TASK STATEMENT.
Below are the records. Retype exactly the lines between the lines holding "order number: 05822839 -> 05822893" and "Personalised Classic Oval", inclusive.

DATA EXTRACT: Begin

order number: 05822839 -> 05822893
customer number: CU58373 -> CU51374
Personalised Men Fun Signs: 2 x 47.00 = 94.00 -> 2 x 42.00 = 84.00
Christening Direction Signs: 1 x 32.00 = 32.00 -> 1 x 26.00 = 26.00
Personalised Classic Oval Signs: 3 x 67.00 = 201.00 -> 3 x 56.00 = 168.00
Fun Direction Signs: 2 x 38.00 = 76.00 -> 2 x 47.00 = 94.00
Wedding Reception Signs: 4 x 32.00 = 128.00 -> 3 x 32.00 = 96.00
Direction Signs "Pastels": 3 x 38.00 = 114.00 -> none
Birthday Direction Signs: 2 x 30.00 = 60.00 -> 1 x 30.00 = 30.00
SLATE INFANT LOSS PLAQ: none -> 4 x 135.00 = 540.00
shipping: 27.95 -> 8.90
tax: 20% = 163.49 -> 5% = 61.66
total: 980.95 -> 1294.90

DATA EXTRACT: End
DATA EXTRACT: Begin

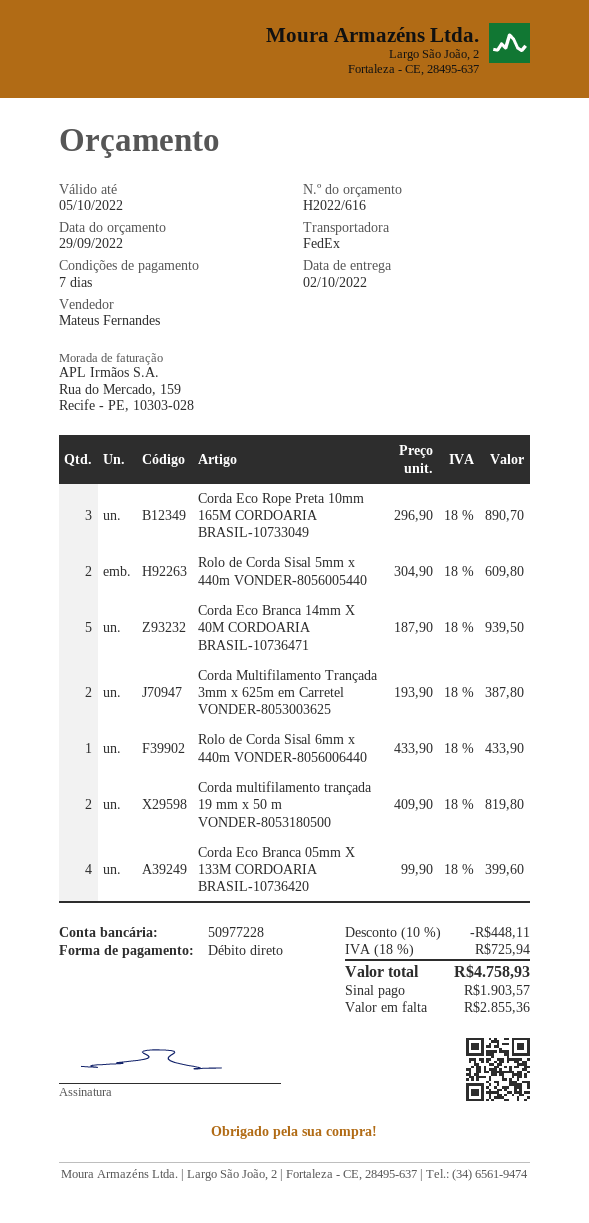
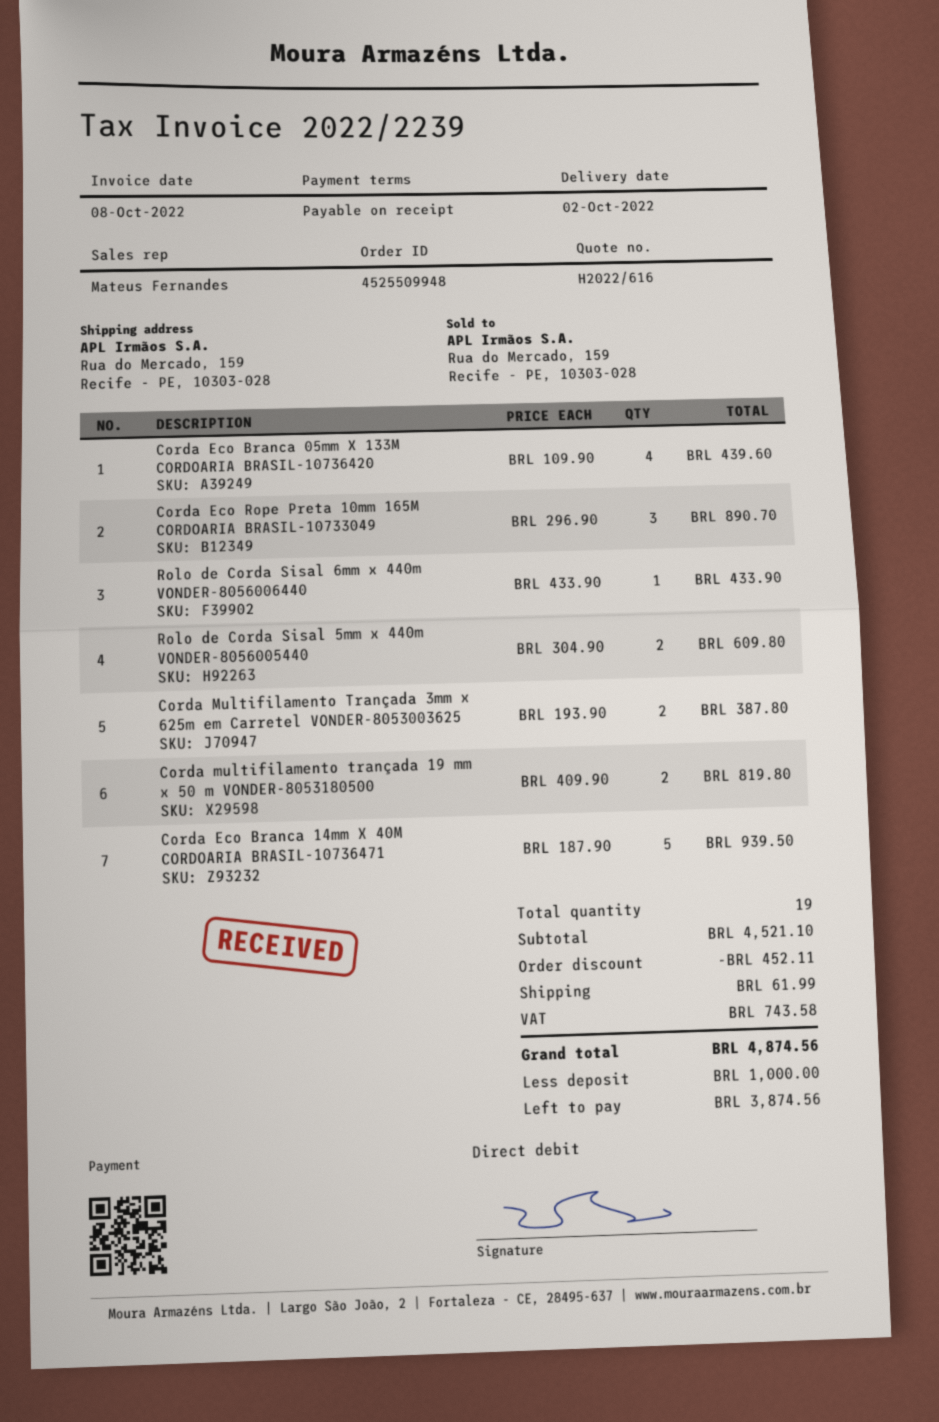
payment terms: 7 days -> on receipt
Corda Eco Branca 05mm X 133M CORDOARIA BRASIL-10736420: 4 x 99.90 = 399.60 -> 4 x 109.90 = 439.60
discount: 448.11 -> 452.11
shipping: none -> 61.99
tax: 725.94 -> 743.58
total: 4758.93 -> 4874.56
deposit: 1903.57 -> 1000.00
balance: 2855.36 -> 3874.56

DATA EXTRACT: End

REPLY TO THE EXERCISE.
order number: 05822839 -> 05822893
customer number: CU58373 -> CU51374
Personalised Men Fun Signs: 2 x 47.00 = 94.00 -> 2 x 42.00 = 84.00
Christening Direction Signs: 1 x 32.00 = 32.00 -> 1 x 26.00 = 26.00
Personalised Classic Oval Signs: 3 x 67.00 = 201.00 -> 3 x 56.00 = 168.00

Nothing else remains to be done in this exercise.